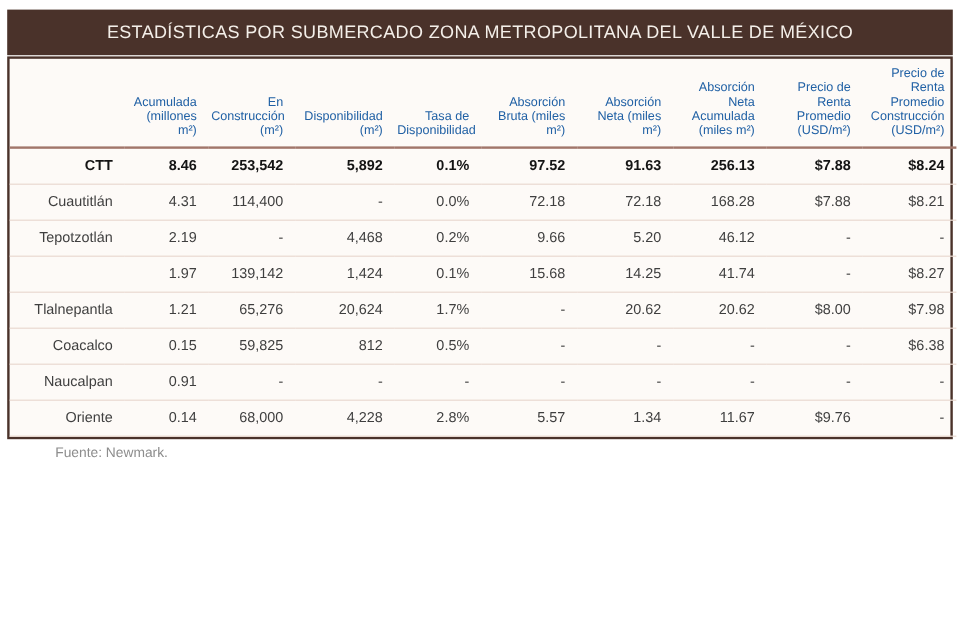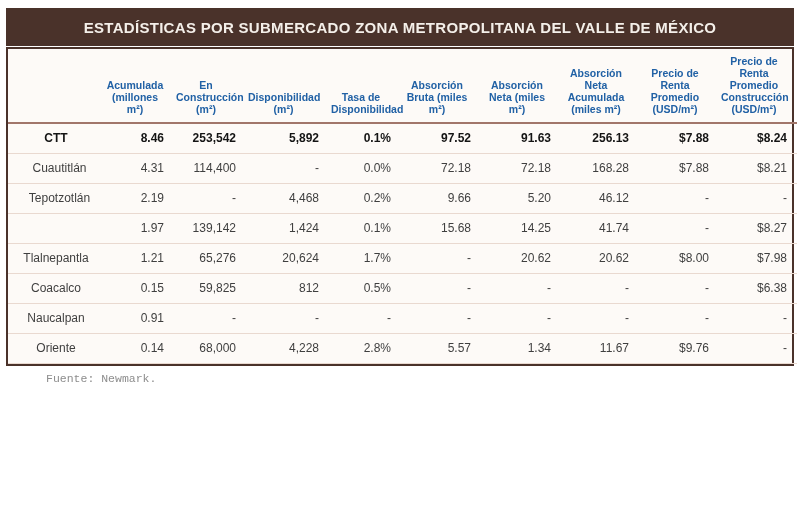--- a/index.html
+++ b/index.html
@@ -29,7 +29,7 @@
   }
   .title-bar span{
     color:var(--header-text);
-    font-size:15px;font-weight:700;letter-spacing:.3px;
+    font-size:15px;font-weight:400;letter-spacing:.3px;
   }
   .table-frame{
     border:2px solid var(--frame-border);

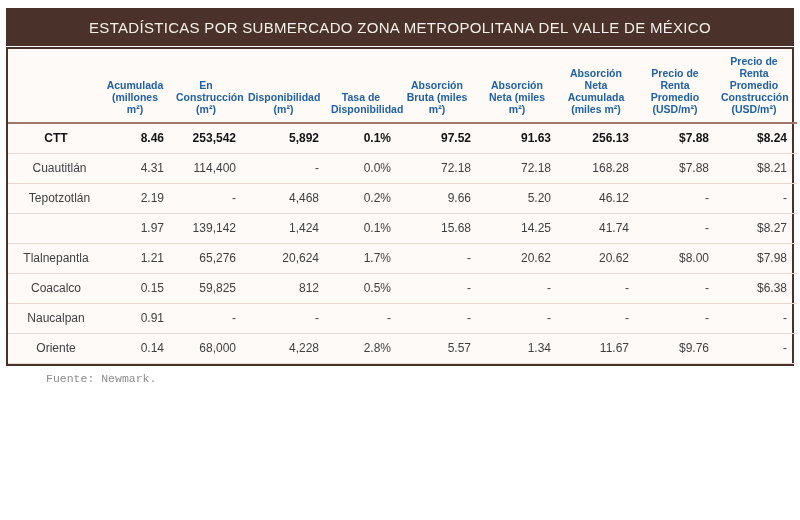--- a/index.html
+++ b/index.html
@@ -43,8 +43,8 @@
   }
   thead th{
     color:var(--column-header-text);
-    font-size:10.5px;font-weight:700;
-    vertical-align:bottom;
+    font-size:10.5px;font-weight:400;
+    text-align:right;vertical-align:bottom;
     height:62px;
     padding:6px 10px 7px 2px;
     line-height:12px;

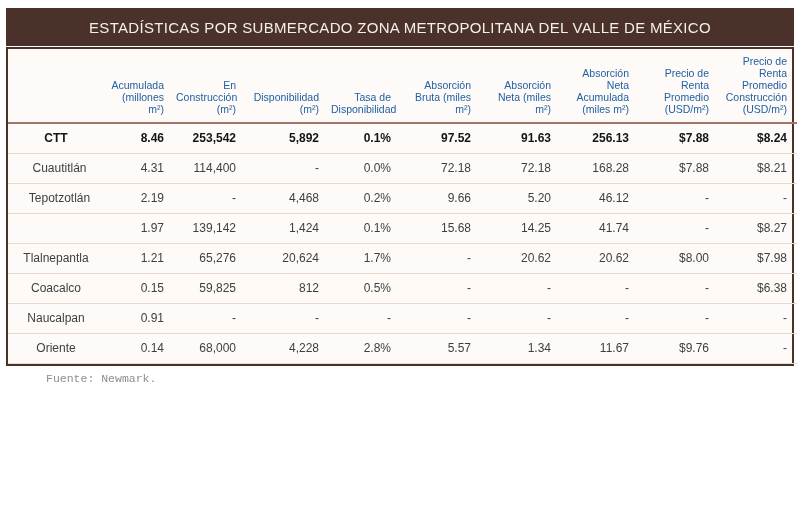--- a/index.html
+++ b/index.html
@@ -62,7 +62,7 @@
     border-bottom:1px solid var(--light-line);
   }
   tbody td.name{
-    text-align:center;
+    text-align:right;
     padding-left:10px;
   }
   tbody tr.indent td.name{padding-left:17px;}

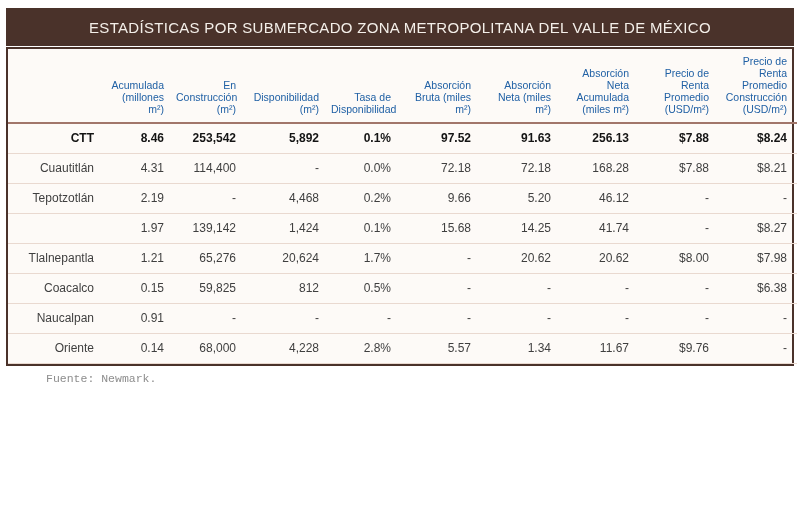--- a/index.html
+++ b/index.html
@@ -77,7 +77,6 @@
     color:var(--footer-text);
     font-size:11.5px;
     margin:6px 0 0 40px;
-    font-family:Liberation Mono, monospace;
   }
 </style>
 </head>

__________

Everything from the first line of the listing above through the line that contains "color:var(--column-header-text);" is to be restated word for word, minus the pictures.

Finished task:
--- a/index.html
+++ b/index.html
@@ -29,7 +29,7 @@
   }
   .title-bar span{
     color:var(--header-text);
-    font-size:15px;font-weight:700;letter-spacing:.3px;
+    font-size:15px;font-weight:400;letter-spacing:.3px;
   }
   .table-frame{
     border:2px solid var(--frame-border);

--- a/index.html
+++ b/index.html
@@ -43,8 +43,8 @@
   }
   thead th{
     color:var(--column-header-text);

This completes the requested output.